A bone marrow transplant is a last-ditch effort undertaken only after all other means of combating the leukemia have been tried. That's because it is inherently fraught with danger. Patients may die from the radiation or the chemotherapy used to kill off the cancer and to disarm their own immune system so that it doesn't attack the transplant. They may succumb to infections during the period after their immune system has been knocked out and before the new marrow takes root. In cases of partially matched marrow, there is the danger of graft-versus-host disease, in which the foreign white cells attack the patient's own tissue. Or the transplant may fail because residual white cells in the patients system simply overcome the transplanted ones before they can confer healthy immunity.

A potential solution to these life-threatening problems is emerging from the work of Prof. Yair Reisner of the Institute's Immunology Department. A decade ago, Reisner, then working at the Memorial Sloan-Kettering Cancer Center and using a technique he developed with Weizmann Institute's Prof. Nathan Sharon, helped solve the problem of conferring immunity on 'bubble children.' These youngsters are born without immune systems and cannot survive outside the protective confines of large plastic bubbles. Before transplanting the bone marrow, Reisner first treated it with lectin, a soybean derivative. The lectin neutralized aggressive white cells in the donor marrow that can cause graft-versus-host disease. Once cleansed of these cells, marrow stem cells could be implanted in the young patients with no fear of rejection, since the children had no immune systems to act against the transplanted tissue. The donated stem cells proliferated, creating the immunity that had been lacking.

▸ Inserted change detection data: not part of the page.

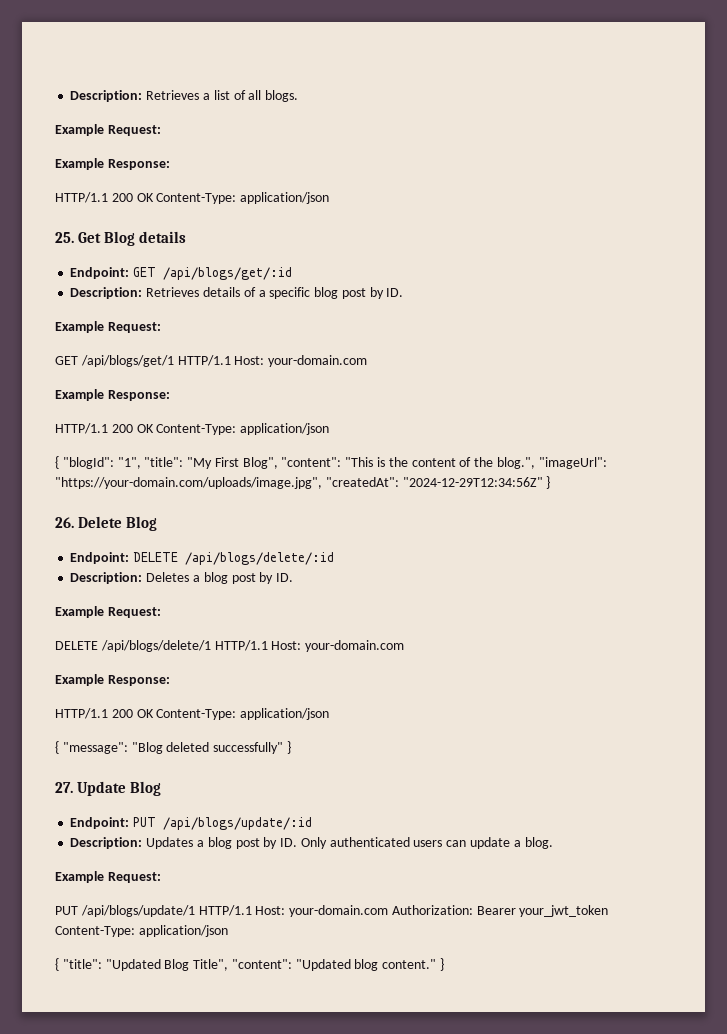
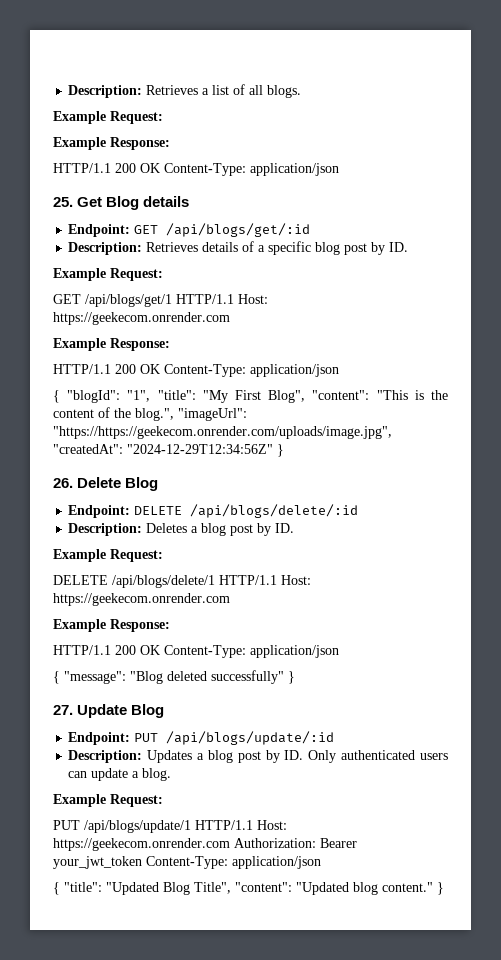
- GET /api/blogs/get/1 HTTP/1.1 Host: your-domain.com
+ GET /api/blogs/get/1 HTTP/1.1 Host: https://geekecom.onrender.com
- { "blogId": "1", "title": "My First Blog", "content": "This is the content of the blog.", "imageUrl": "https://your-domain.com/uploads/image.jpg", "createdAt": "2024-12-29T12:34:56Z" }
+ { "blogId": "1", "title": "My First Blog", "content": "This is the content of the blog.", "imageUrl": "https://https://geekecom.onrender.com/uploads/image.jpg", "createdAt": "2024-12-29T12:34:56Z" }
- DELETE /api/blogs/delete/1 HTTP/1.1 Host: your-domain.com
+ DELETE /api/blogs/delete/1 HTTP/1.1 Host: https://geekecom.onrender.com
- PUT /api/blogs/update/1 HTTP/1.1 Host: your-domain.com Authorization: Bearer your_jwt_token Content-Type: application/json
+ PUT /api/blogs/update/1 HTTP/1.1 Host: https://geekecom.onrender.com Authorization: Bearer your_jwt_token Content-Type: application/json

Recently, Reisner developed this technique further so that it can be applied to leukemia patients. First, donated stem cells are cleansed with the soybean lectin to erase the characteristics that are the source of trouble in mismatched tissue. This makes it possible to use marrow from non-matching donors. Then, the number of stem cells taken from the donor is greatly increased so that the sheer volume of implanted cells overwhelms any resistance mounted by residual white cells in the recipient.

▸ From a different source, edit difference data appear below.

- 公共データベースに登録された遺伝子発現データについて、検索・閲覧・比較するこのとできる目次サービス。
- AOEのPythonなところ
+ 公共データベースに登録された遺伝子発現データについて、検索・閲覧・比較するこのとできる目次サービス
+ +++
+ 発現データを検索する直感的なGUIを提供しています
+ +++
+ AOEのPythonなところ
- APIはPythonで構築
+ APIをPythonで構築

To increase the quantity of stem cells, Reisner, working with Prof. Massimo Martelli of Italy's Perugia University, decided to try an approach used originally to isolate stem cells from cancer patients. It consists of treating the donor with hormone injections for a week prior to harvesting. This releases large numbers of stem cells into the bloodstream. In a procedure called leukapheresis, blood is then taken and passed through a machine that extracts the stem cells. The rest of the blood is then returned to the donor. The extracted stem cells are cleansed of white blood cells and readied for transplant.

Since 1993, some 100 patients have been treated in Perugia with the Institute-derived method. The current survival rate is almost 50 percent, similar to that obtained with perfectly matched transplants. The donor marrow comes from one of the patients relatives. Since the tissue need be only partially matched, a suitable donor can nearly always be found among family members. Several hospitals in Israel, Germany and the United States have begun to introduce the new method.

Reisner is now pursuing research to reduce the amount of radiation that bone marrow transplant candidates receive in preparation for the procedure, a factor that has limited its use to cancer patients. If successful, his research may make bone marrow transplants a viable treatment option for people with such disorders as thalassemia, sickle-cell anemia and Gaucher's disease. Reisner's work may also allow physicians to transplant organs and tissues other than bone marrow from mismatched donors.

Prof. Reisner will soon be appointed to the Henry H. Drake Professorial Chair in Immunology. This research was funded in part by Rowland Schaefer, Miami, Florida; the Pauline Fried Estate, Los Angeles, California; the Concern Foundation, Los Angeles, California; and the Israel Academy of Sciences and Humanities. Research facilities: Mr. and Mrs. Sanford Diller, Los Angeles, California.